L’un des attraits de ce quartier est une histoire peu banale d’héritage immobilier. Un père choisit de déshériter l’un de ses fils en lui léguant une fine bande de terrain en bordure de la vaste parcelle donnée au favori. Alors que le fils préféré fait construire un bel immeuble avec vue sur mer, le frère spolié attend paisiblement son heure en ourdissant sa vengeance. Il fait alors construire l’immeuble le plus étroit du Liban (du monde ?) sur sa bande de terre, afin de bloquer complètement la vue à l’immeuble de son frère. À la fois méchant et brillant, délicieusement maléfique !

Cet immeuble était très couru par les locataires jusqu’il y a quelques années, car il est en effet habitable dans sa partie la plus large. La vengeance fait en plus recette recette !

Ce lieu si incroyable, absurde, a complètement sa place dans cette ville où les contrastes, les couleurs, les humeurs, les températures trouvent une amplitude rare. Nous espérons pouvoir continuer longtemps à être surpris, étonnés, charmés par ces incongruités dont le Liban a le secret.

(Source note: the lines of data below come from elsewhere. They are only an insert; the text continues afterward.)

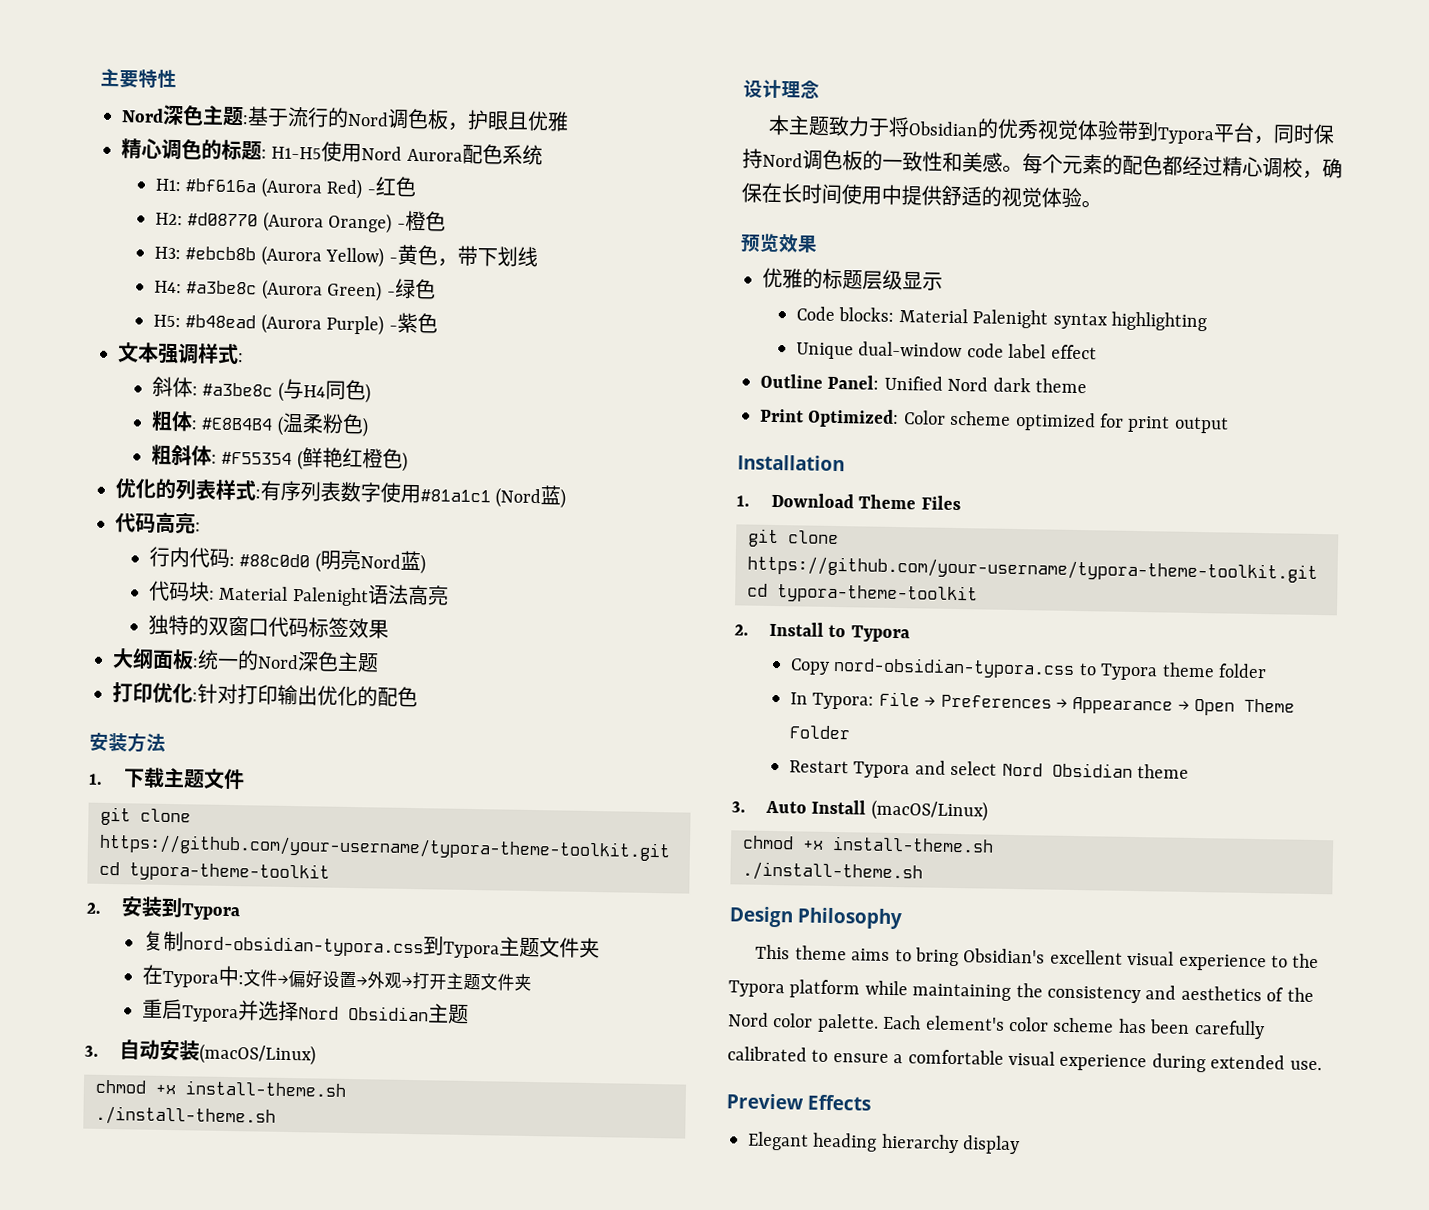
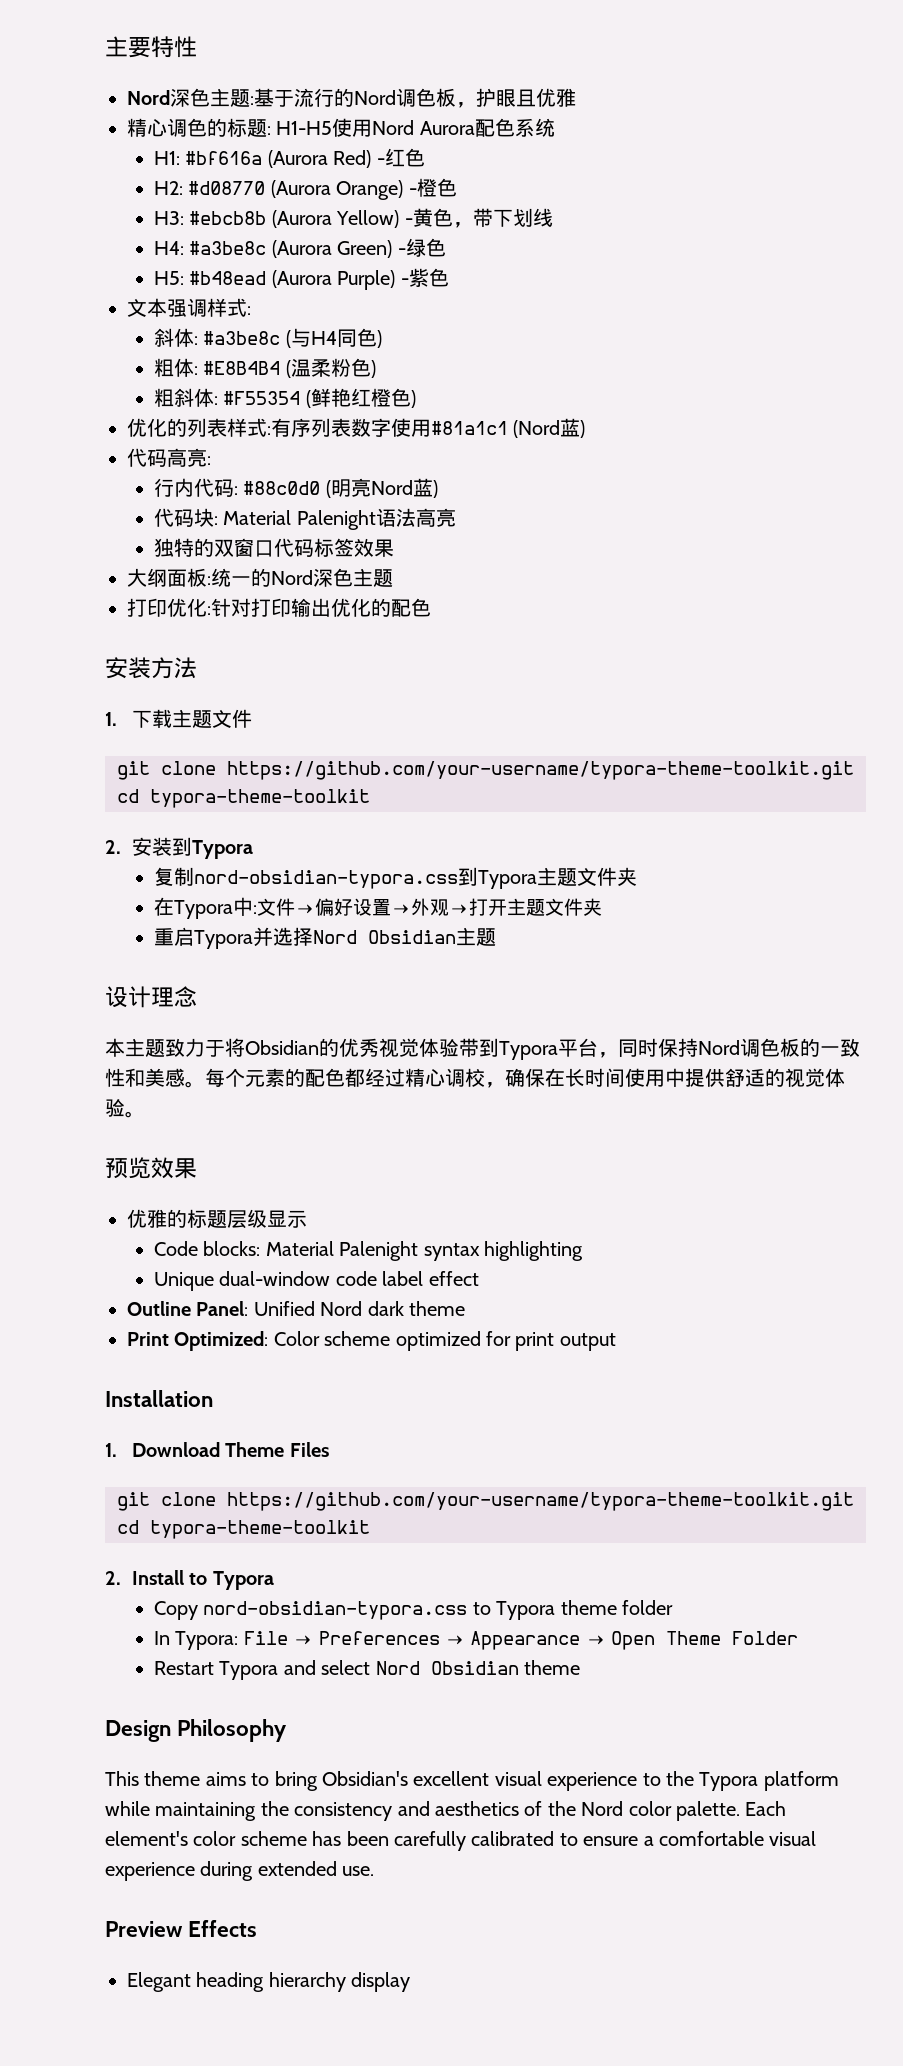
- 3.自动安装(macOS/Linux)
- chmod +x install-theme.sh
- ./install-theme.sh
- 3. Auto Install (macOS/Linux)
- chmod +x install-theme.sh
- ./install-theme.sh

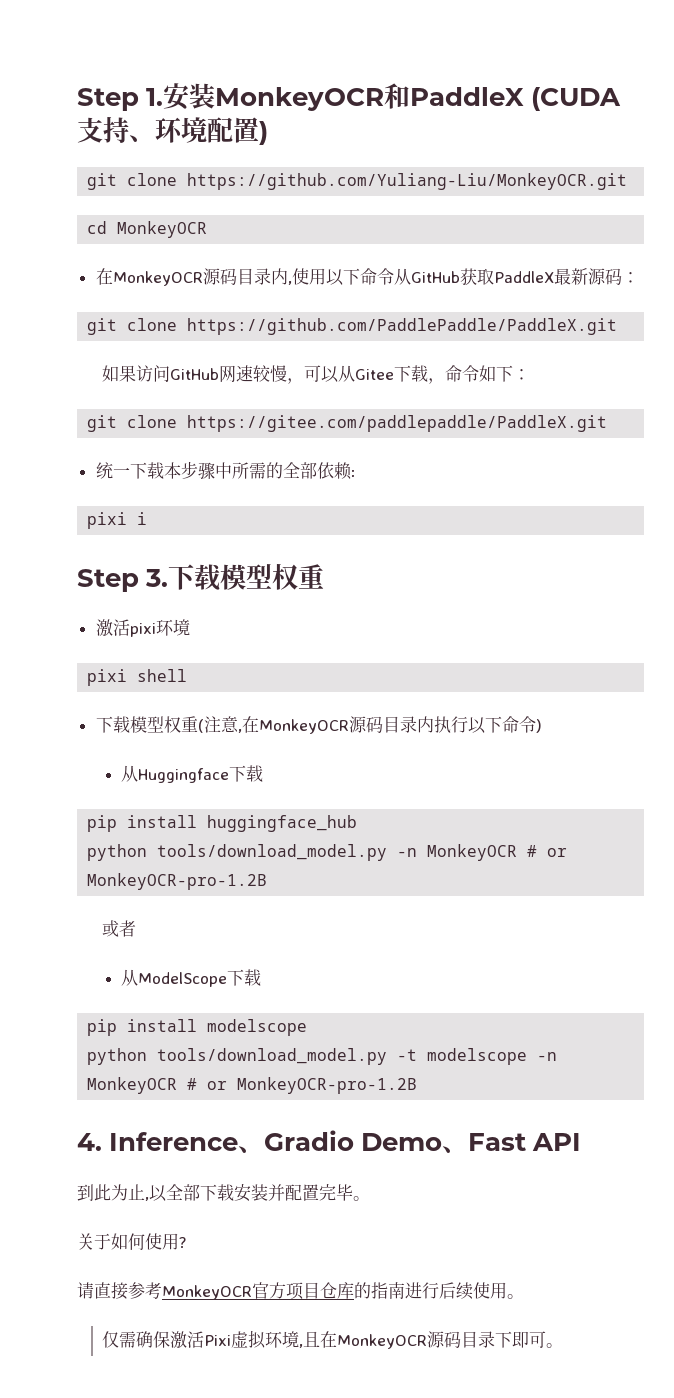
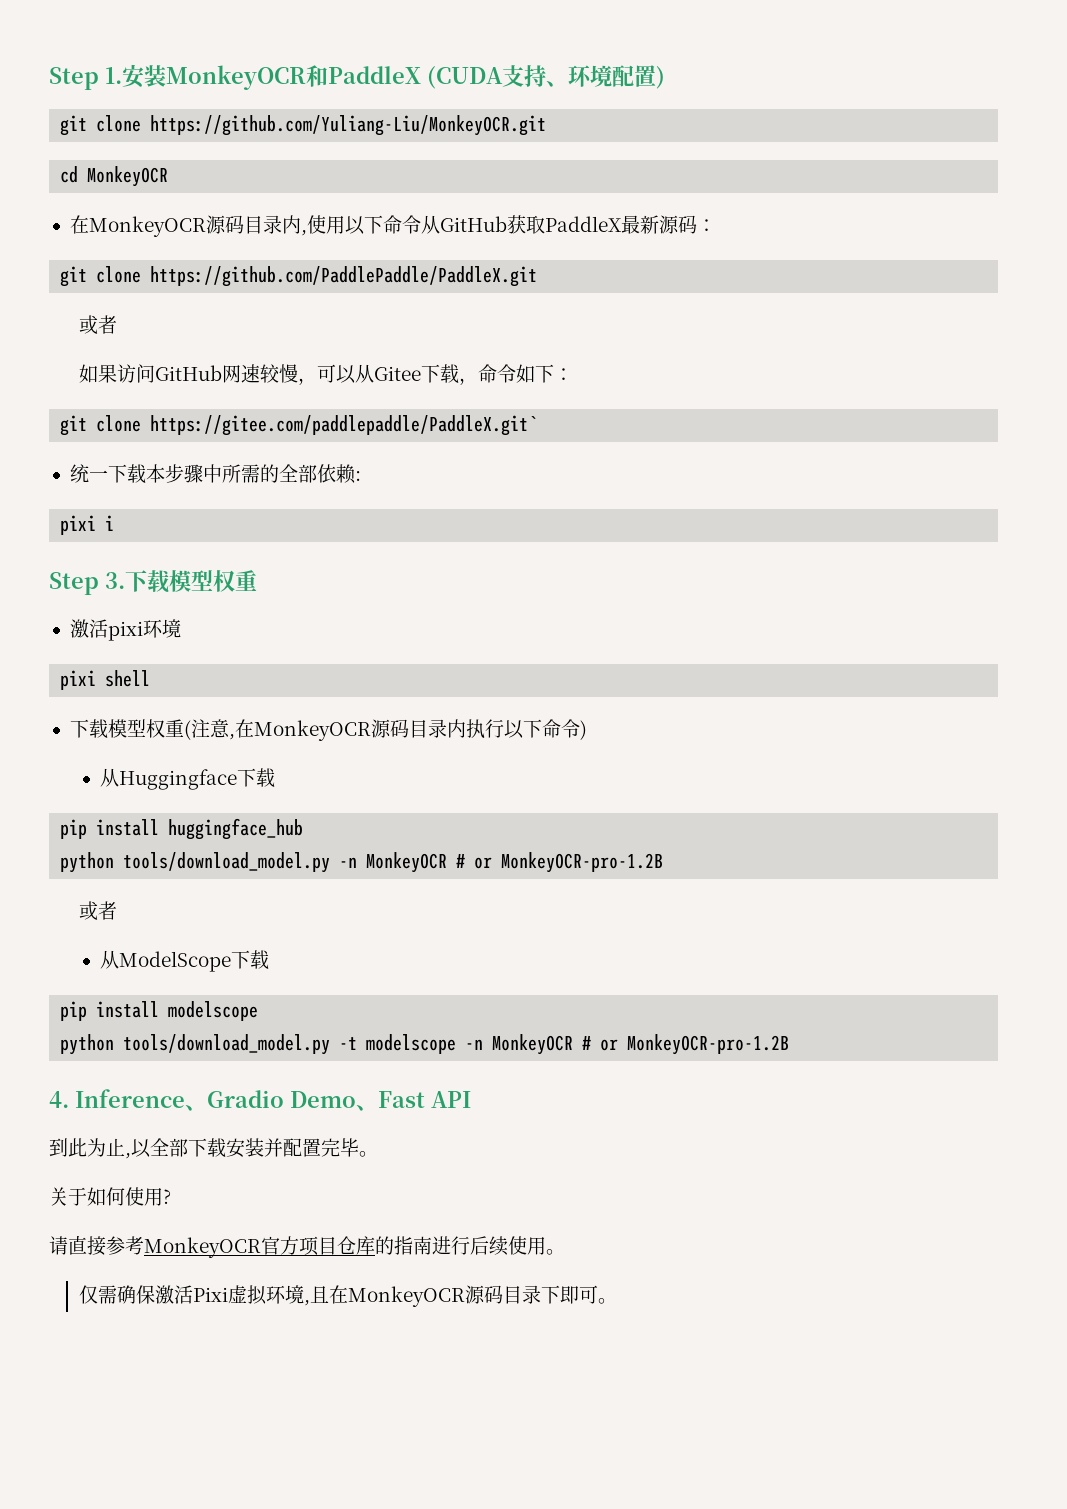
  git clone https://github.com/PaddlePaddle/PaddleX.git
+ 或者
- git clone https://gitee.com/paddlepaddle/PaddleX.git
+ git clone https://gitee.com/paddlepaddle/PaddleX.git`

D’ici là, prenez soin de vous avec ce nouveau confinement.

À très vite !

7 Replies to “La colère en héritage”

  1. Encore un bien beau moment de lecture, de jolies photos, cela donne presque envie si l’actualité locale (chez vous) incite pas vraiment.
    bonne reprise un jour..
    bonne saison au grand

    1. Il te répondra dès qu’il pourra à nouveau parler, il s’est bloqué le bide entre les côtes à force de le rentrer 🙂

  2. Magnifique, encore une fois. Et la dernière image, wtf, j’aimerais bien voir les appart/couloirs où on peut pas se croiser…

    1. Et comment tu fais pour monter, j’ai du mal à imaginer comment ils ont pu caser un escalier (en diagonale ?).

  3. Une belle suite apres le « J’ai ete a la Psote …. » , entre mer et montagne, campagne et ville . Merci de nous faire partager ainsi avec talent vos decouvertes !!!